WHAT TO DO:
Look through the listing below and report the lines that have the word "команди" in them.

SUPPLIED MATERIAL:
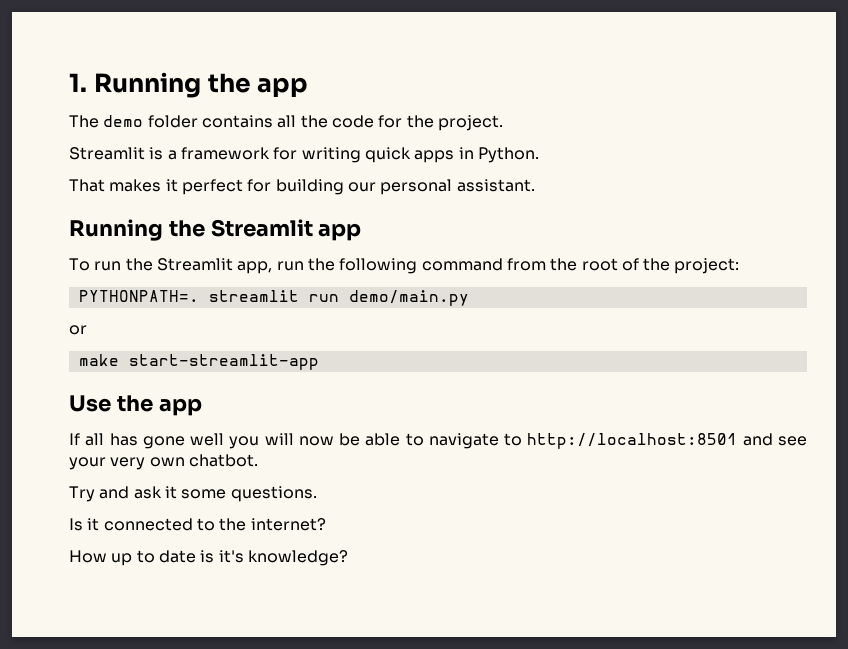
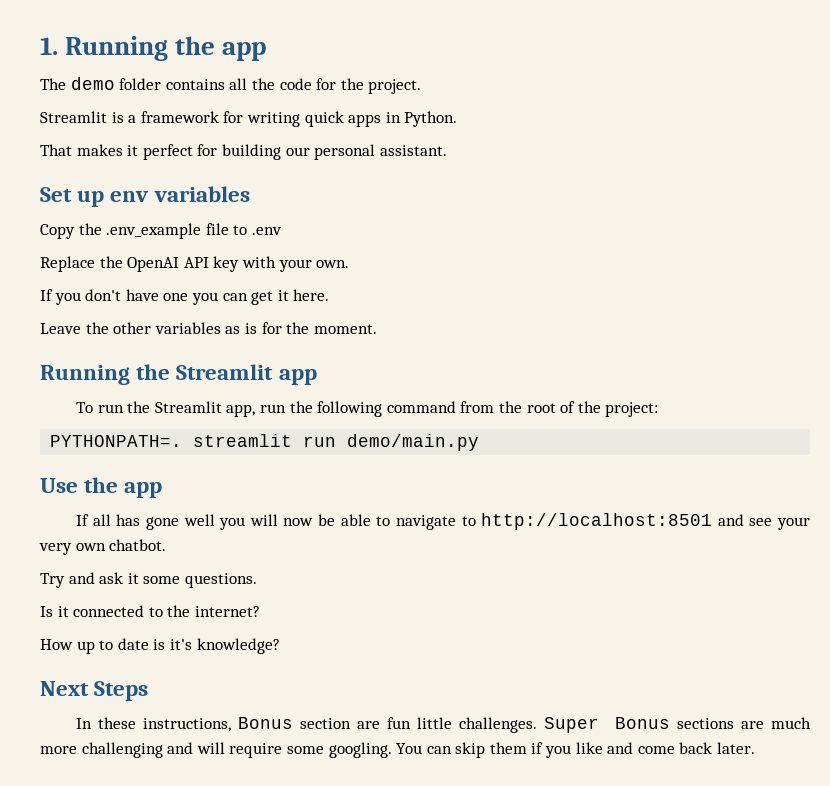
+ Set up env variables
+ Copy the .env_example file to .env
+ Replace the OpenAI API key with your own.
+ If you don't have one you can get it here.
+ Leave the other variables as is for the moment.
- or
- make start-streamlit-app
+ Next Steps
+ In these instructions, Bonus section are fun little challenges. Super Bonus sections are much more challenging and will require some googling. You can skip them if you like and come back later.

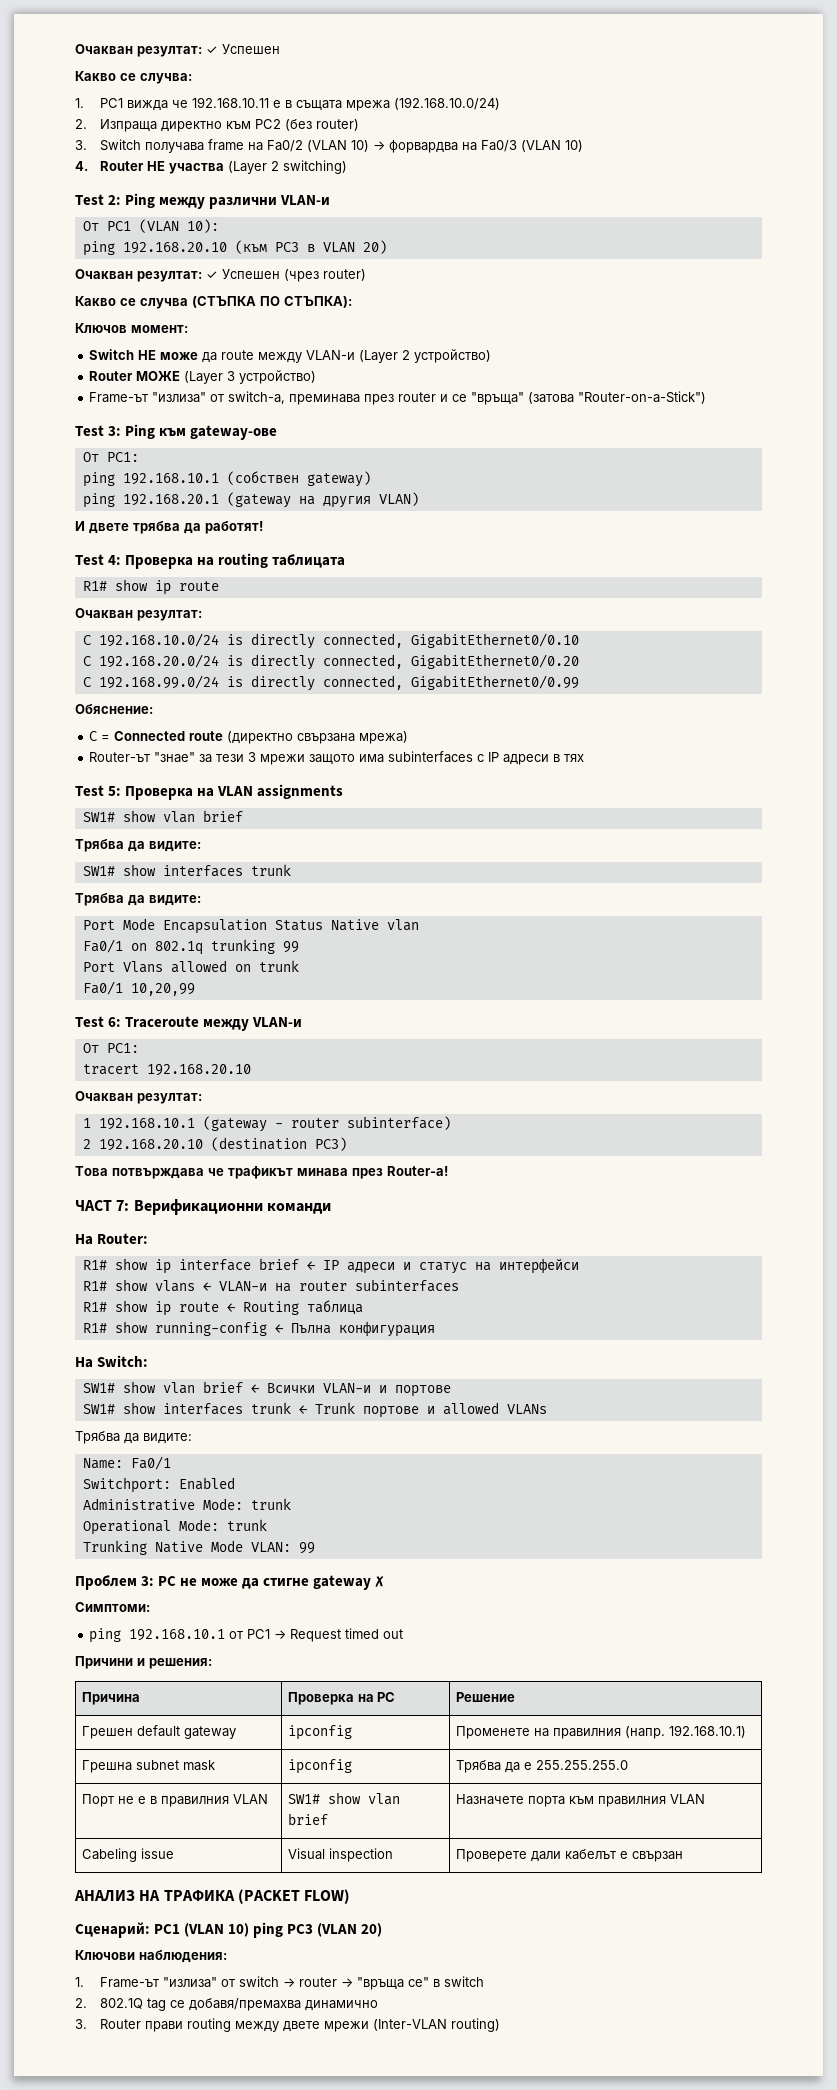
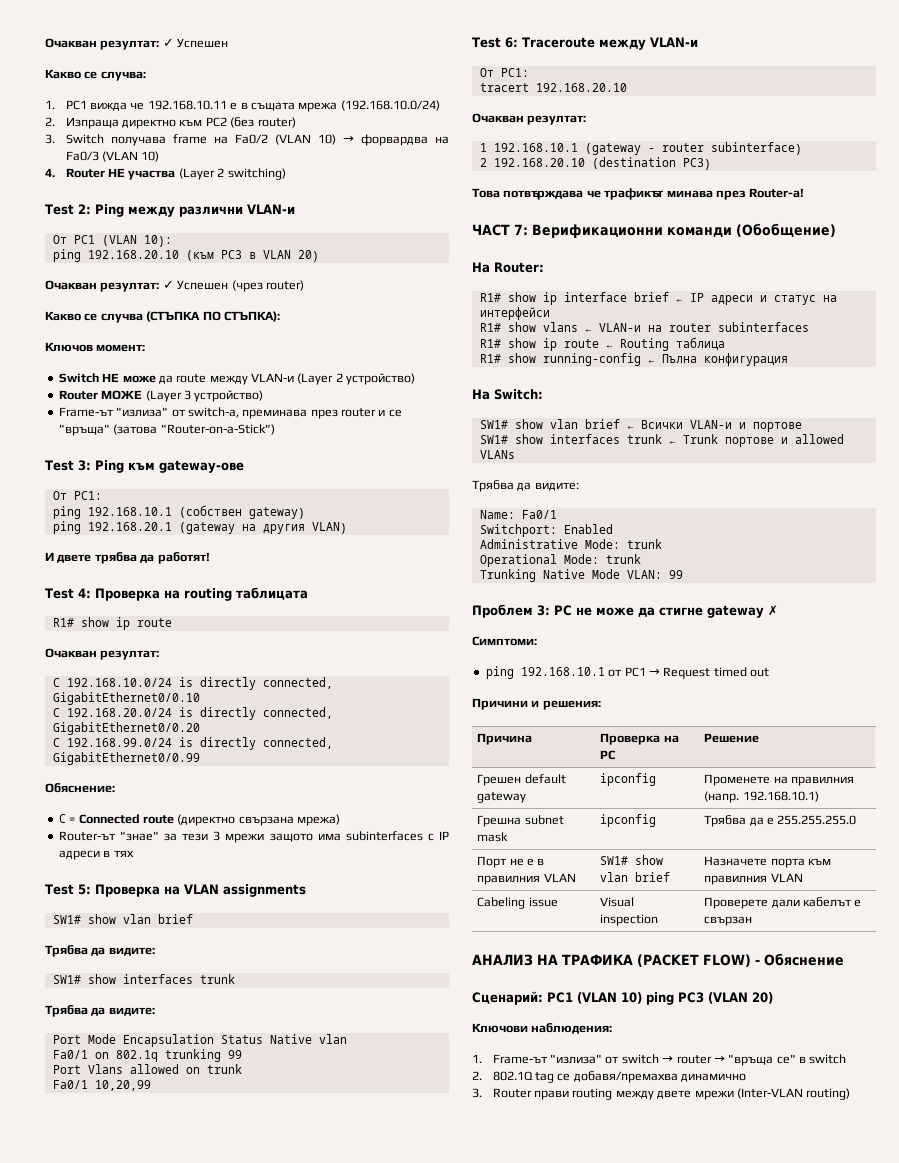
- ЧАСТ 7: Верификационни команди
+ ЧАСТ 7: Верификационни команди (Обобщение)
- АНАЛИЗ НА ТРАФИКА (PACKET FLOW)
+ АНАЛИЗ НА ТРАФИКА (PACKET FLOW) - Обяснение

SOLUTION FOR THIS PROBLEM:
- ЧАСТ 7: Верификационни команди
+ ЧАСТ 7: Верификационни команди (Обобщение)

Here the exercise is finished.